The problem: Copy exactly, and only, the lines between the start of the entries below and the line containing "shipping: 55.85 -> 0.00", both inclusive. Omit pictures.
Start of Records to use
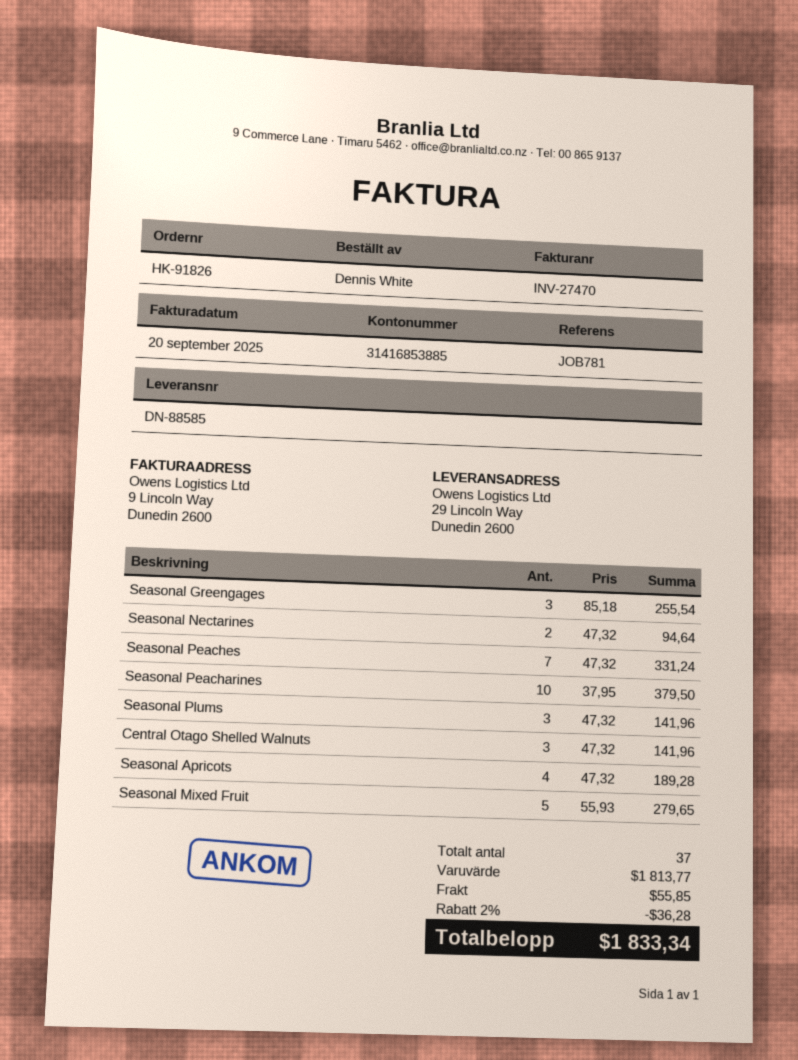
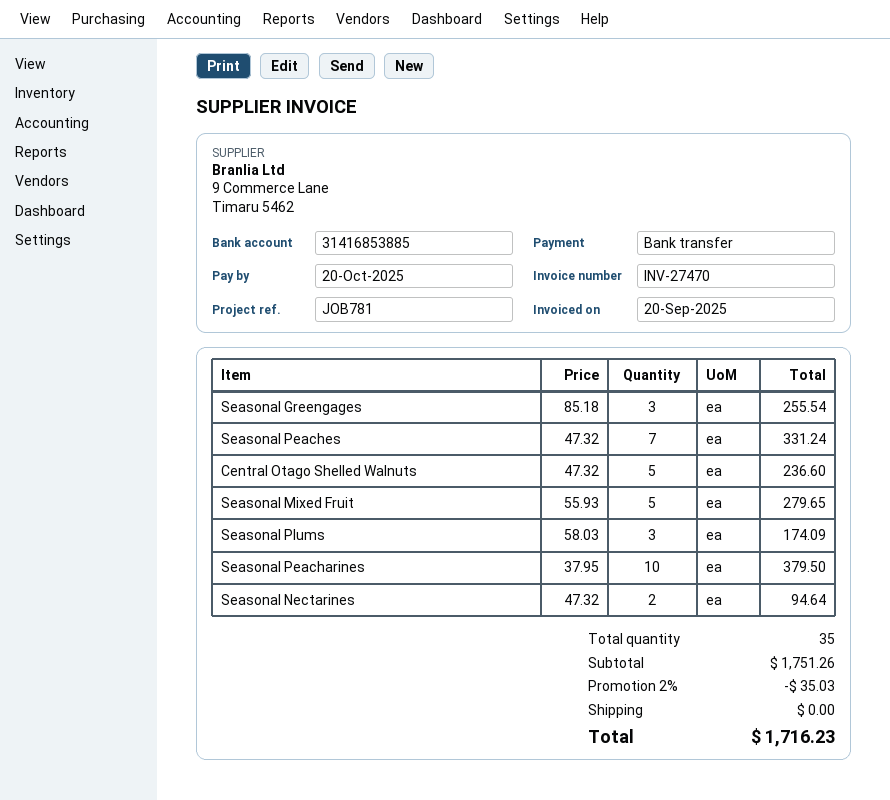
Seasonal Plums: 3 x 47.32 = 141.96 -> 3 x 58.03 = 174.09
Central Otago Shelled Walnuts: 3 x 47.32 = 141.96 -> 5 x 47.32 = 236.60
Seasonal Apricots: 4 x 47.32 = 189.28 -> none
total quantity: 37 -> 35
subtotal: 1813.77 -> 1751.26
discount: 2% = 36.28 -> 2% = 35.03
shipping: 55.85 -> 0.00
total: 1833.34 -> 1716.23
End of Records to use
Task answer:
Seasonal Plums: 3 x 47.32 = 141.96 -> 3 x 58.03 = 174.09
Central Otago Shelled Walnuts: 3 x 47.32 = 141.96 -> 5 x 47.32 = 236.60
Seasonal Apricots: 4 x 47.32 = 189.28 -> none
total quantity: 37 -> 35
subtotal: 1813.77 -> 1751.26
discount: 2% = 36.28 -> 2% = 35.03
shipping: 55.85 -> 0.00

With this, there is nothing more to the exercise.